Thanksgiving has always been a rather low-key Holiday for me; filled with catch phrase, green bean casserole, and walks with my Cousins, Aunts, and Great-Aunts down and around the neighborhood, rain or snow or shine. My Dad goes hunting to (hopefully) put some venison in the freezer and my Brother is usually in a field for fall harvest or hunting, so it’s Mom and I. We usually carpool with one or more of my Aunts and Grandparents to an extended family member’s home. Then, depending on the weather and our mood, mom and I either go to a movie later on, stop at a few stores, or hang out at home and put up the Christmas tree and eat fudge. It’s simple and quite underwhelming. This year, however, was a bit unorthodox for me as I headed east for the Grateful Holiday. And when I say east, I don’t mean, like, Eau Claire or eastern WI, I mean the east coast. Yes, Connecticut/New York. I had more than one item on my to-do list for the Holiday weekend, so among packing up Mara’s short term home in CT, doing a little paperwork for my side job, and attempting to kick a post-strep-throat chest and sinus cold in the shorts, we ambitiously made our way into NYC at 5:00am for the Macy’s Thanksgiving Day Parade on Thanksgiving morning! Join me as I describe in fair detail the chronological series of events that lead us through the fence-lined city blocks at the dawn of Thanksgiving with 3.5 million friends.
- 3:30am – The obnoxious and inevitably dreadful alarm. Boil water to make hot apple cider and salted caramel hot cocoa, pack enough fruit snacks to feed a kindergarten classroom (twice), along with 3 blankets, into my 45L day-pack as if we are headed into the snowy trenches of the forest for 3 days.
- 4:20am – Drive 1 1/2 hour to an NYC parking garage we got online for $20 – we park in NYC for $20. 20. for all day.
- 5:45am – Walk to Columbus Circle where we plan to sit, until we learn you have to be a VIP, meaning you have to have NYPD in your blood or be a Macy’s employee to be even considered to pass through the disconnected, heavily guarded, temporary fences surrounding the garden of bleachers and beautiful, wide-open spaces of sidewalk.
- 6:20am – Find ourselves a spot to sit on the corner of 59th Street and 6th Ave, behind a lovely family who got bananas and coffee from a pharmacy on the corner to (try to) stay alive and warm.
- 6:45am – Attempt watching Chicago on Netflix while drinking hot apple cider and NOT having to pee.
- 8:10am – I have to pee… preface: NYC has a very low restroom to store ratio, maybe like, 1:20. I eventually find a cafe, sneak past the busy counter, around a corner and down it’s narrow-stairway into the basement, use the facilities, and sneak out without purchasing anything or even making remote eye-contact with another human.
- 8:36am – I am STUCK on the sidewalk touching what feels like 16 different people who are pushing and getting sassy because, for some reason, they need to get around the corner before the 24 people in front of them need to get around the corner.
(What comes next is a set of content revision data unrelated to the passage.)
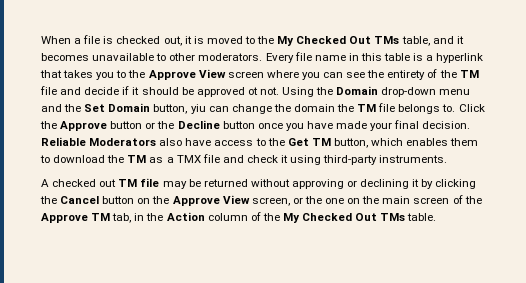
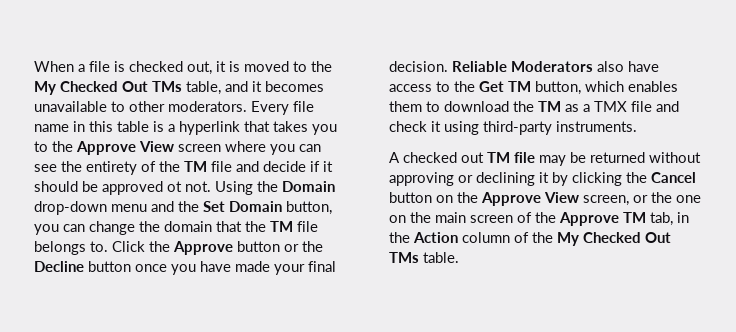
- Using the Domain drop-down menu and the Set Domain button, yiu can change the domain the TM file belongs to.
+ Using the Domain drop-down menu and the Set Domain button, you can change the domain that the TM file belongs to.

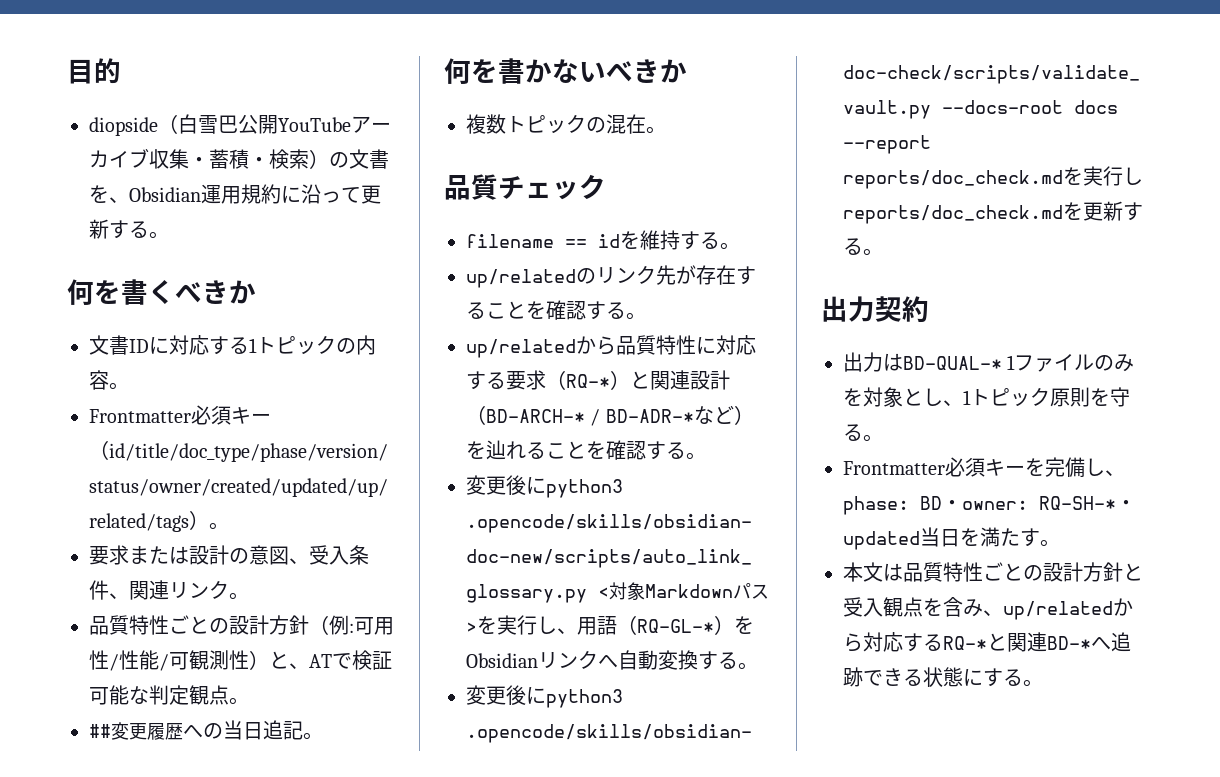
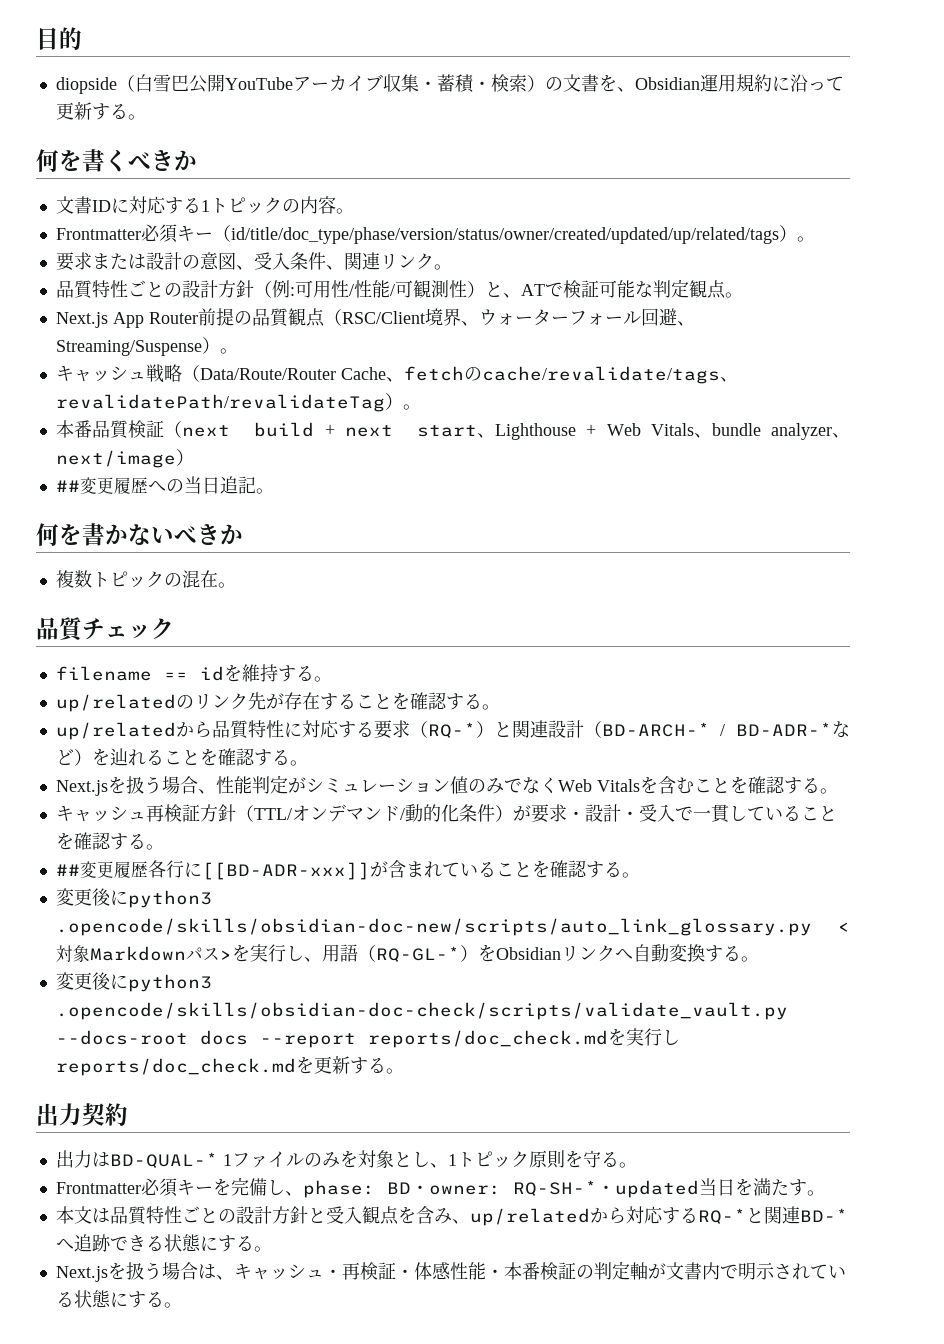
+ Next.js App Router前提の品質観点（RSC/Client境界、ウォーターフォール回避、Streaming/Suspense）。
+ キャッシュ戦略（Data/Route/Router Cache、fetchのcache/revalidate/tags、revalidatePath/revalidateTag）。
+ 本番品質検証（next build + next start、Lighthouse + Web Vitals、bundle analyzer、next/image）
+ Next.jsを扱う場合、性能判定がシミュレーション値のみでなくWeb Vitalsを含むことを確認する。
+ キャッシュ再検証方針（TTL/オンデマンド/動的化条件）が要求・設計・受入で一貫していることを確認する。
+ ##変更履歴各行に[[BD-ADR-xxx]]が含まれていることを確認する。
+ Next.jsを扱う場合は、キャッシュ・再検証・体感性能・本番検証の判定軸が文書内で明示されている状態にする。

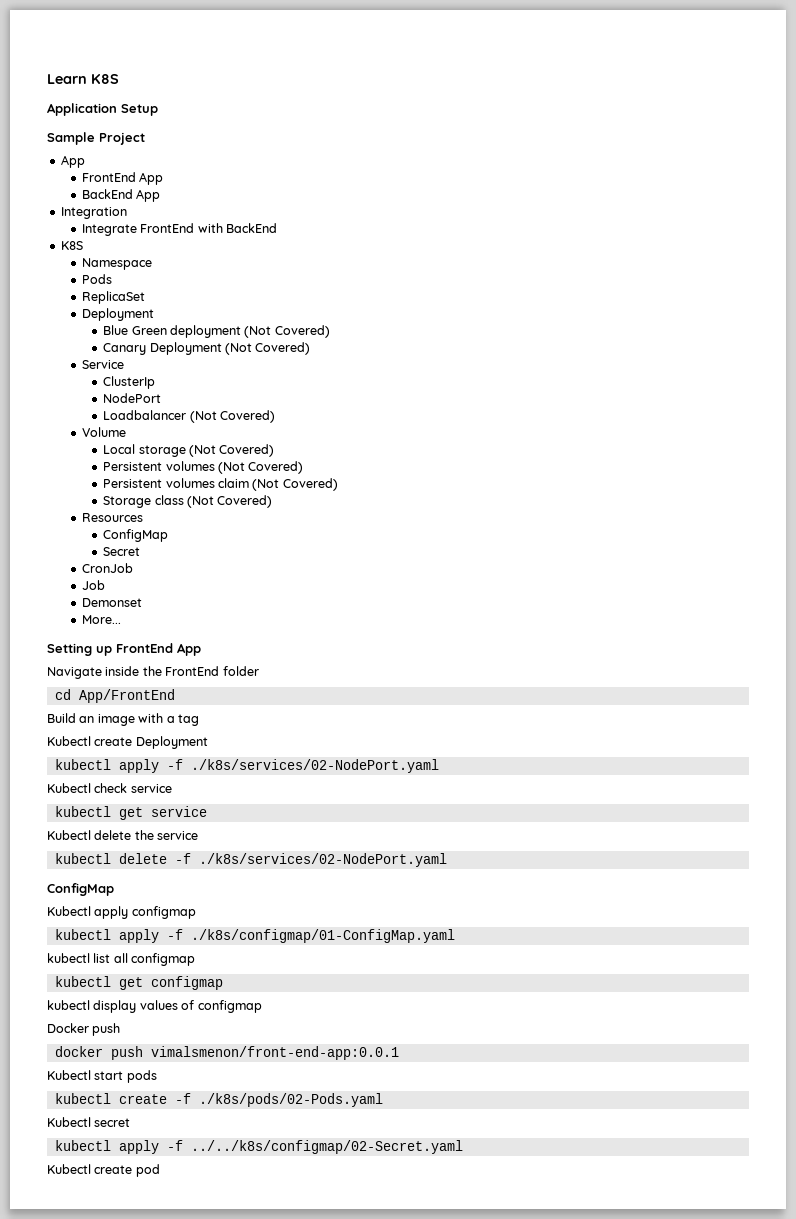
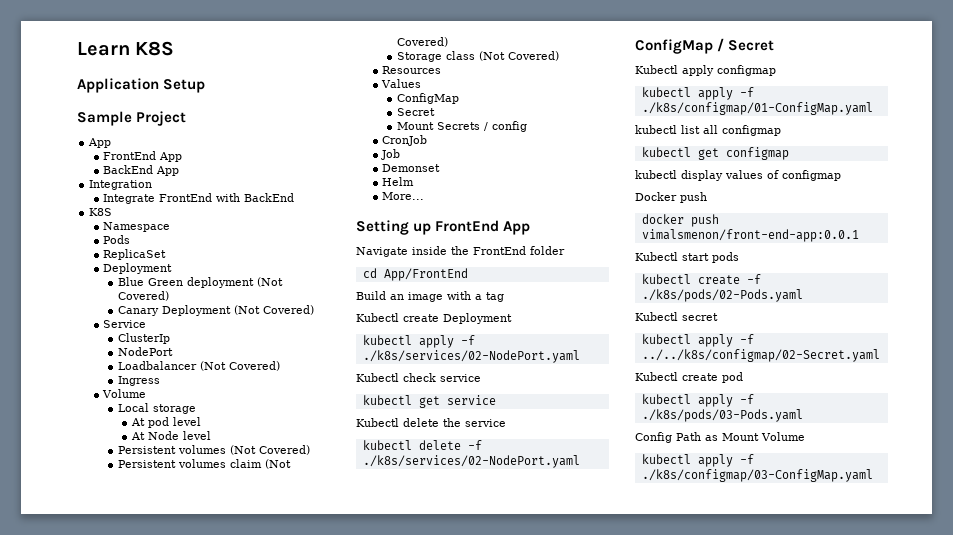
+ Ingress
- Local storage (Not Covered)
+ Local storage
+ At pod level
+ At Node level
+ Values
+ Mount Secrets / config
+ Helm
  kubectl delete -f ./k8s/services/02-NodePort.yaml
- ConfigMap
+ ConfigMap / Secret
+ kubectl apply -f ./k8s/pods/03-Pods.yaml
+ Config Path as Mount Volume
+ kubectl apply -f ./k8s/configmap/03-ConfigMap.yaml

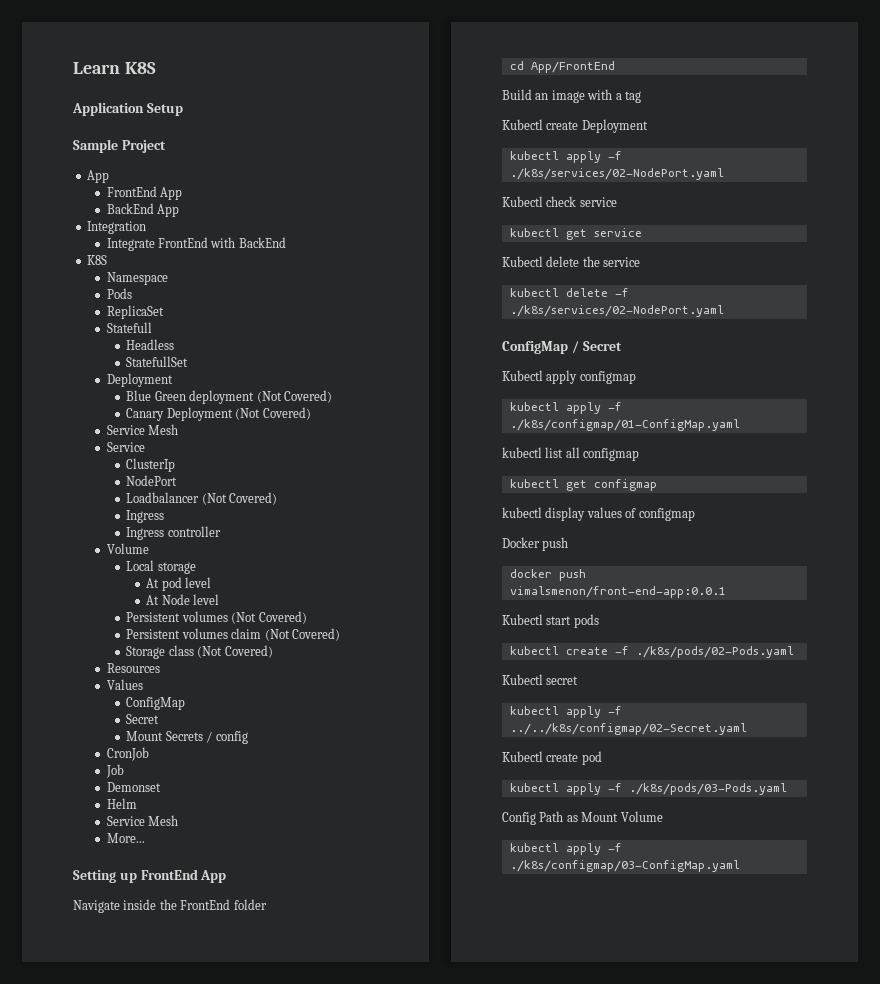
+ Statefull
+ Headless
+ StatefullSet
  Canary Deployment (Not Covered)
+ Service Mesh
+ Ingress controller
  Helm
+ Service Mesh

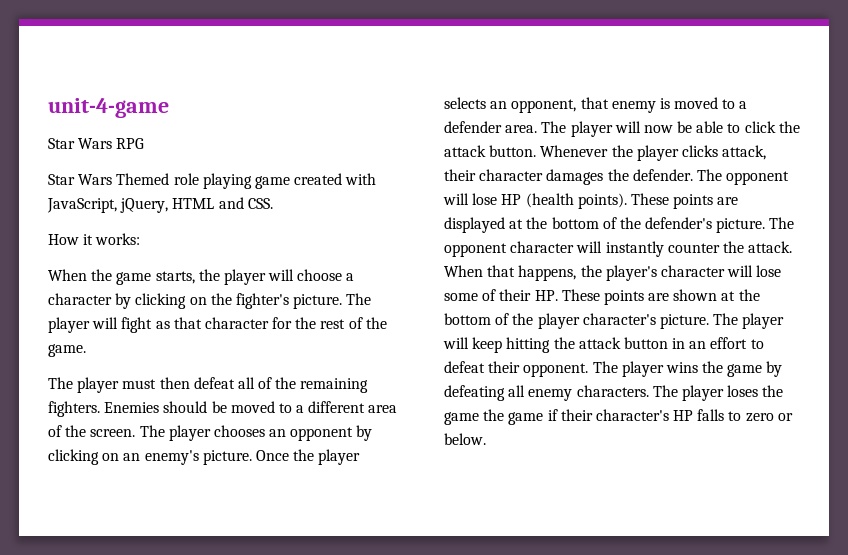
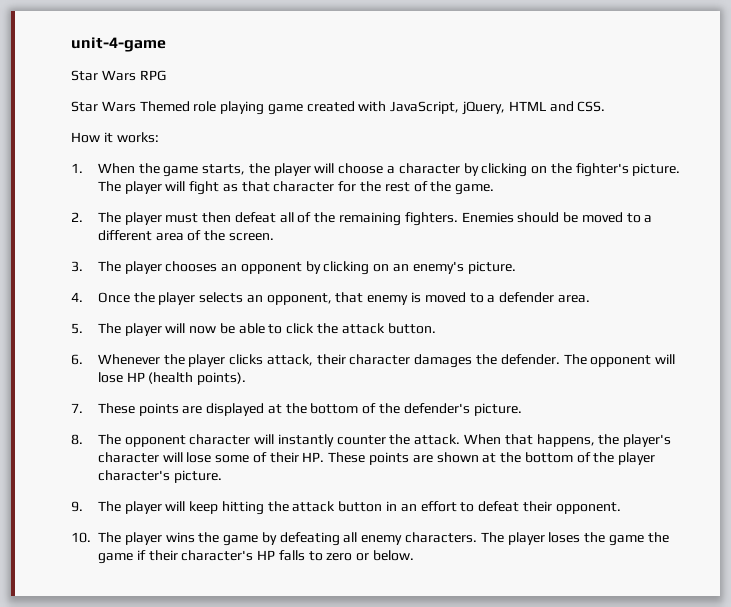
- When the game starts, the player will choose a character by clicking on the fighter's picture.
+ 1. When the game starts, the player will choose a character by clicking on the fighter's picture.
- The player must then defeat all of the remaining fighters.
+ 2. The player must then defeat all of the remaining fighters.
- Enemies should be moved to a different area of the screen. The player chooses an opponent by clicking on an enemy's picture. Once the player selects an opponent, that enemy is moved to a defender area. The player will now be able to click the attack button. Whenever the player clicks attack, their character damages the defender.
+ Enemies should be moved to a different area of the screen.
+ 3. The player chooses an opponent by clicking on an enemy's picture.
+ 4. Once the player selects an opponent, that enemy is moved to a defender area.
+ 5. The player will now be able to click the attack button.
+ 6. Whenever the player clicks attack, their character damages the defender.
- The opponent will lose HP (health points). These points are displayed at the bottom of the defender's picture. The opponent character will instantly counter the attack.
+ The opponent will lose HP (health points).
+ 7. These points are displayed at the bottom of the defender's picture.
+ 8. The opponent character will instantly counter the attack.
- When that happens, the player's character will lose some of their HP. These points are shown at the bottom of the player character's picture. The player will keep hitting the attack button in an effort to defeat their opponent. The player wins the game by defeating all enemy characters.
+ When that happens, the player's character will lose some of their HP. These points are shown at the bottom of the player character's picture.
+ 9. The player will keep hitting the attack button in an effort to defeat their opponent.
+ 10. The player wins the game by defeating all enemy characters.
This was a traumatic 8 minutes for a 22-year old girl from a town with a population that could fit in one city block of NYC.
- 8:44am – Return to my seat where I recover from my mild-anxiety attack as we became friends with some nice folks standing behind us from Rosemount, MN watching their kids play in their high school band.
- 9:30am – THE PARADE BEGINS PASSING BY!!!
- 9:30-11:30am – freak out at every passing float (Jimmy Fallon, Dustin Lynch, Lauren Alaina, Santa, 6+ high school bands, dancers, men in fairy costumes and 60 pairs of people in uniform holding down a giant pillsbury dough boy, brave souls dressed in bread, eggs, and a stick of butter, a human Christmas tree singing carols, and the Ice age squirrel chasing an acorn – just to name a few)
In blissful conclusion, go to the Macy’s Thanksgiving Day Parade if you can in your lifetime. It’s mad chaos, it’s 100% New York, and you’ll have to fight to empty your bladder, but it’s magical when, on your right you can see down 10 city blocks at millions of people watching the Grinch and Elf on the Shelf float by, and on your left, you hear the screams of, what seems like the whole world, for Santa Claus as he rounds the corner atop his sleigh standing 15 feet above the crowd. It’s breathtaking and exhilarating all at once to see kids and their parents alike, be 10x more excited to see Santa and his reindeer pass by than Jimmy Fallon. So, go. By a plane ticket, charge your phone, pack a good book for the wait, and join 3.5 million people at the Macy’s Thanksgiving Day Parade.